Tamil Cinema has a culture of influencing minds. Hero worship is a highly prevalent phenomenon and sometimes fans have taken to extreme measures to show their adoration for a movie star. So when we see the portrayal of women as just a pretty face or a stereotype, it is bound to have an impact. Fancy this: a movie with a superstar where he teaches a lesson to a woman on how she should behave and what the qualities of a ‘perfect lady’ should be. Then he goes on to marry a shy and quiet lass after describing her as a perfect embodiment of what he wants in a wife. The actor’s onscreen antics have been followed by generations of young men who persevere to smoke stylishly like him. His words have no other way but to get registered as gospel.

Granted, we have a 'Queen', 'Mozhi', 'English Vinglish', and some others that give an equal if not the lead space to women in the movie. 'Mozhi' brought out Jyothika as a confident differently abled young woman capable of finding a guy who loves her for who she is. The wonderful 'Queen' starring Kangana Ranaut showed how a broken engagement does not mean the end of the world for a young woman. Then there is 'English Vinglish' where a middle-aged woman learns English to get people to treat her with dignity. However, references in films where objectification of women is the norm make the good ones seem far and few. In a world where we have enough people telling us what to do, how to behave, how to dress and how to avoid rape, do we also need the make-believe world of cinema telling us similar things?

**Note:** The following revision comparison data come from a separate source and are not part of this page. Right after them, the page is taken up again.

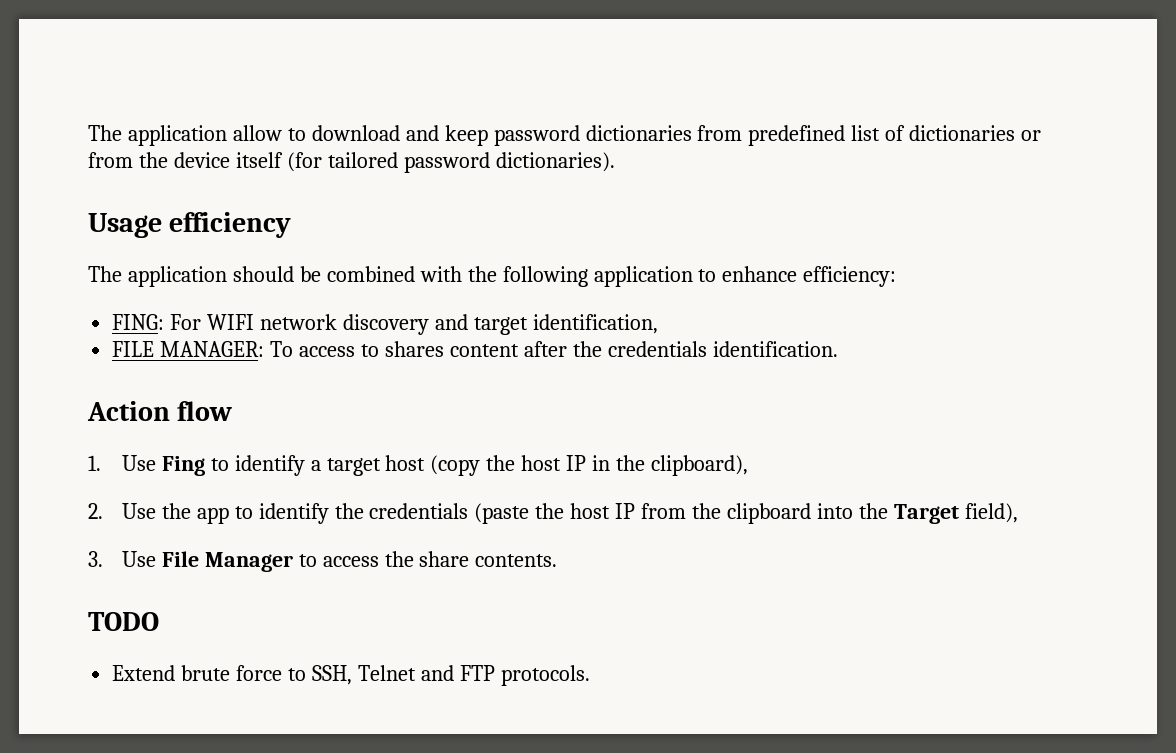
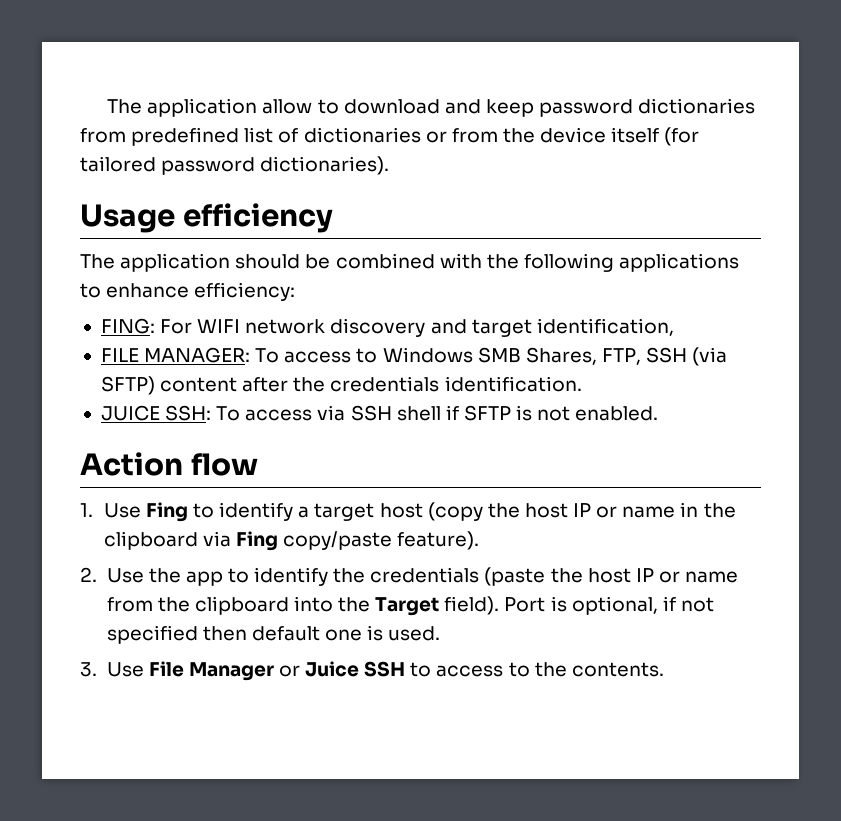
[593,266,693,287] application -> [619,253,740,272] applications
[384,341,444,357] shares -> [382,347,728,366] [100,376,155,395] Windows SMB Shares, FTP, SSH (via SFTP)
(838, 349) none -> [100,405,659,421] // JUICE SSH: To access via SSH shell if SFTP is not enabled.
[592,455,749,476] in the clipboard), -> [596,502,736,518] [103,531,480,551] or name in the clipboard via Fing copy/paste feature).
(636, 511) none -> [658,571,739,583] or name
[964,503,1018,523] [88,551,558,572] [88,612,159,631] [112,665,590,686] field), // 3. Use File Manager to access the share contents. // TODO // Extend brute force to SSH, Telnet and FTP protocols. -> [444,596,714,615] [106,625,441,644] [80,661,664,681] field). Port is optional, if not specified then default one is used. // 3. Use File Manager or Juice SSH to access to the contents.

Cinema is, to an extent, a reflection of the society. Directors have known to take historical and current happenings as inspirations for their line of thought. A dialogue penned by the famous Tamil director Balu Mahendra in 'Marubadiyum' comes to mind. Tulasi (played by Revathi) vexed after a bitter divorce from her cheating husband explains to a probable suitor the importance of independence after she declines his proposal. She says that before her marriage she had taken her father’s name and after her nuptials her husband’s. Now, it was just her against the world. After a pregnant pause, the movie ends.

Maybe that’s what Tamil cinema needs: just a story about a woman with no exaggerations about her beauty or her ‘sexiness’ but just her being treated like she deserves.